With the public sector General Insurance Corporation (GIC) mopping up Rs 15,000 crore on Day 3 of its IPO, the government is well on its way to meet its Rs 72,500 crore target from disinvestment of PSUs, making this the first year of such an achievement since specific targets started being made seven years ago. While a total of Rs 19,760 crore have already been mopped up through IPOs, etc, selling HPCL to ONGC will fetch another Rs 33,970 crore, and another Rs 10,000 crore is expected from the Bharat 22 ETF. Though this is no mean achievement from the point of view of meeting budget targets, especially in the face of likely shortfalls in both tax and non-tax revenues, it isn’t quite kosher for a variety of reasons. For one, ONGC buying HPCL can’t be considered strategic disinvestment—budget target Rs 15,000 crore—and is really nothing but transferring money from one pocket of the government to another; that this lowers ONGC’s funds for capex and opex is another matter.

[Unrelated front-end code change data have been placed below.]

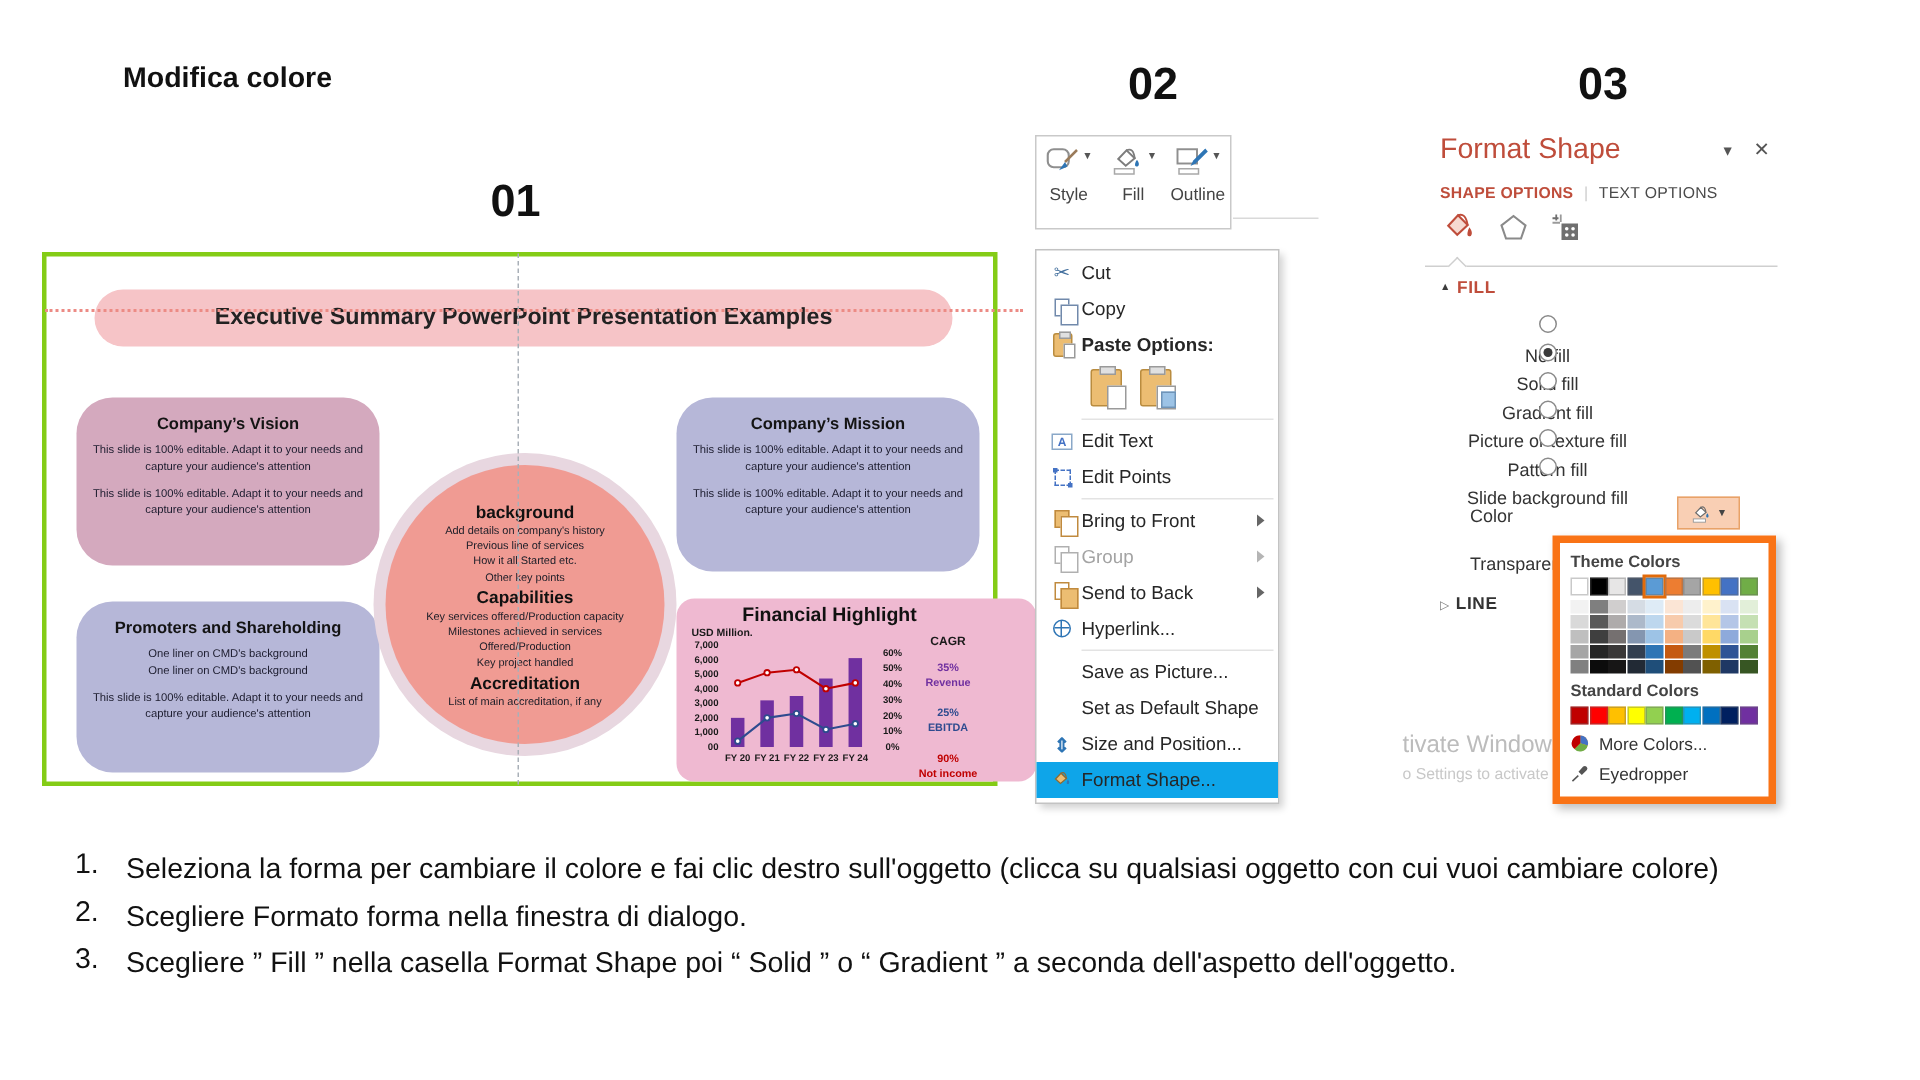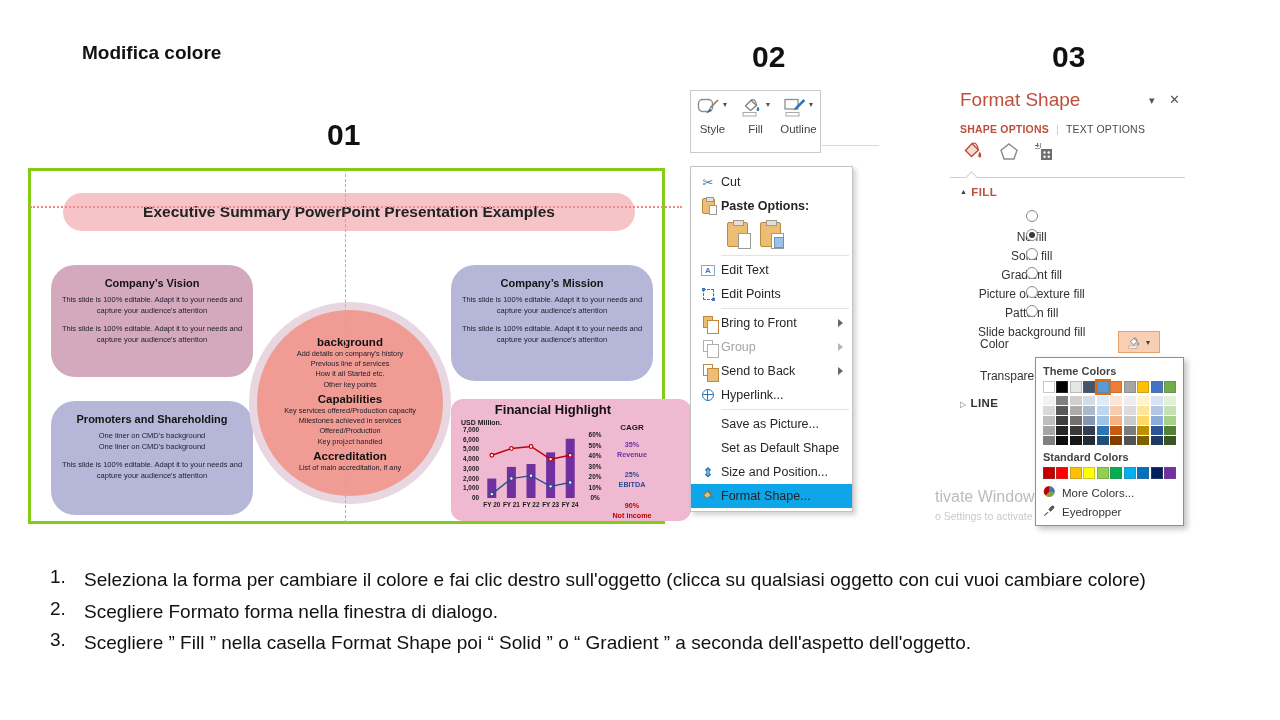--- a/index.html
+++ b/index.html
@@ -108,21 +108,21 @@
   .frow span { font-size:12px; color:#333; }
   .fs-colorlbl { left:30px; top:252px; font-size:12px; color:#333; }
   .fs-colorbtn { left:168px; top:246px; width:42px; height:22px; background:#f9cfb4; border:1px solid #e8a268;
                  display:flex; align-items:center; justify-content:center; gap:3px; }
   .fs-colorbtn .c { font-size:7px; color:#444; }
   .fs-transp { left:30px; top:284px; font-size:12px; color:#333; }
   .fs-line-hd { left:10px; top:312px; font-size:11.5px; font-weight:bold; color:#333; letter-spacing:.4px; }
   .fs-line-hd .tri { color:#777; font-size:8px; margin-right:4px; font-weight:normal; }
 
   
-  #palette { left:1035px; top:357px; width:149px; background:#fff; border:1px solid #f97316;
+  #palette { left:1035px; top:357px; width:149px; background:#fff; border:5px solid #f97316;
              box-shadow:3px 3px 6px rgba(0,0,0,.25); padding:5px 7px 6px; z-index:6; }
   .pal-hd { font-size:11px; font-weight:bold; color:#444; margin:2px 0 4px; }
   .swrow { display:flex; justify-content:space-between; margin-bottom:1px; }
   .swrow.main { margin-bottom:3px; }
   .sw { width:12px; height:12px; border:1px solid rgba(100,100,100,.35); }
   .sw.var { height:9px; border:none; }
   .pal-item { display:flex; align-items:center; gap:6px; margin-top:6px; font-size:11.5px; color:#333; }
 
   
   .wm1 { left:935px; top:488px; font-size:16px; color:#bcbcbc; z-index:1; }
@@ -289,20 +289,26 @@
       <span class="mt-lb">Outline</span>
     </div>
   </div>
   <div class="abs" id="tb-line"></div>
 
   <div class="abs" id="ctxmenu">
     <div class="mi">
       <span class="mic cuticon">✂</span>
       <span class="mil">Cut</span>
     </div>
+    <div class="mi">
+      <span class="mic">
+          <span class="sqd"></span>
+        </span>
+      <span class="mil">Copy</span>
+    </div>
     <div class="mi bold">
       <span class="mic">
           <span class="clip small">
             <span class="doc"></span>
           </span>
         </span>
       <span class="mil">Paste Options:</span>
     </div>
     <div class="paste-row">
       <span class="clip">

Apart from this, it doesn’t help that a very large share of the other funds—in the IPOs, for instance—have come from the state-owned LIC; so far, in this year, LIC has invested Rs9,700 crore in various PSUs (excluding the GIC share purchase). In addition, so far in this year, three PSUs—OIL, EIL and Bharat Dynamics—have done share buybacks of Rs 2,242 crore.

Genuine privatisation is critical because, by and large, PSUs are either loss-making or, where they make profits, this is below their potential or what their private sector counterparts make. In the case of ONGC, for instance, between FY07 and FY17, its gas production has risen from 22.4 bcm to 23.3 bcm while crude oil production fell from 26.1 million tonnes to 25.5 million though the PSU claims to have increased gas reserves from 540 bcm in FY07 to 788 bcm in FY16 and oil from 561 mt to 578 mt. Similarly, both MTNL and BSNL have lost market share rapidly. Indeed, a CAG report pointed out that, in FY15, 11 of 34 listed PSUs had an interest cover of less than one, as did 67of the 124 unlisted ones—this makes their revival almost impossible. Hindustan Photo Films, one of these PSUs, has 352 employees, and keeping it alive has meant its losses going up from `1,561 crore in FY13 to Rs 2,528 crore in FY16. As a result, since the time prime minister Narendra Modi took charge, the share of non-bank PSUs in the country’s non-bank market capitalisation has fallen from 16.7% to 13.4% and, in the case of banks, this has fallen even more precipitously from 40.1% to 25.5%. If the share of PSUs is falling—in both market-share and market-capitalisation—even without a single PSU being privatised, the lesson for Modi is that it makes more sense to sell them. More so since, as in the case of Air India or an MTNL, there are so many better choices available, few will even miss them if they are shut down. The advantage of privatising them, on the other hand, is that the government may be able to save some of the workers’ jobs if this is done in time or if the privatisation deal is structured to ensure some portion of the workers are retained.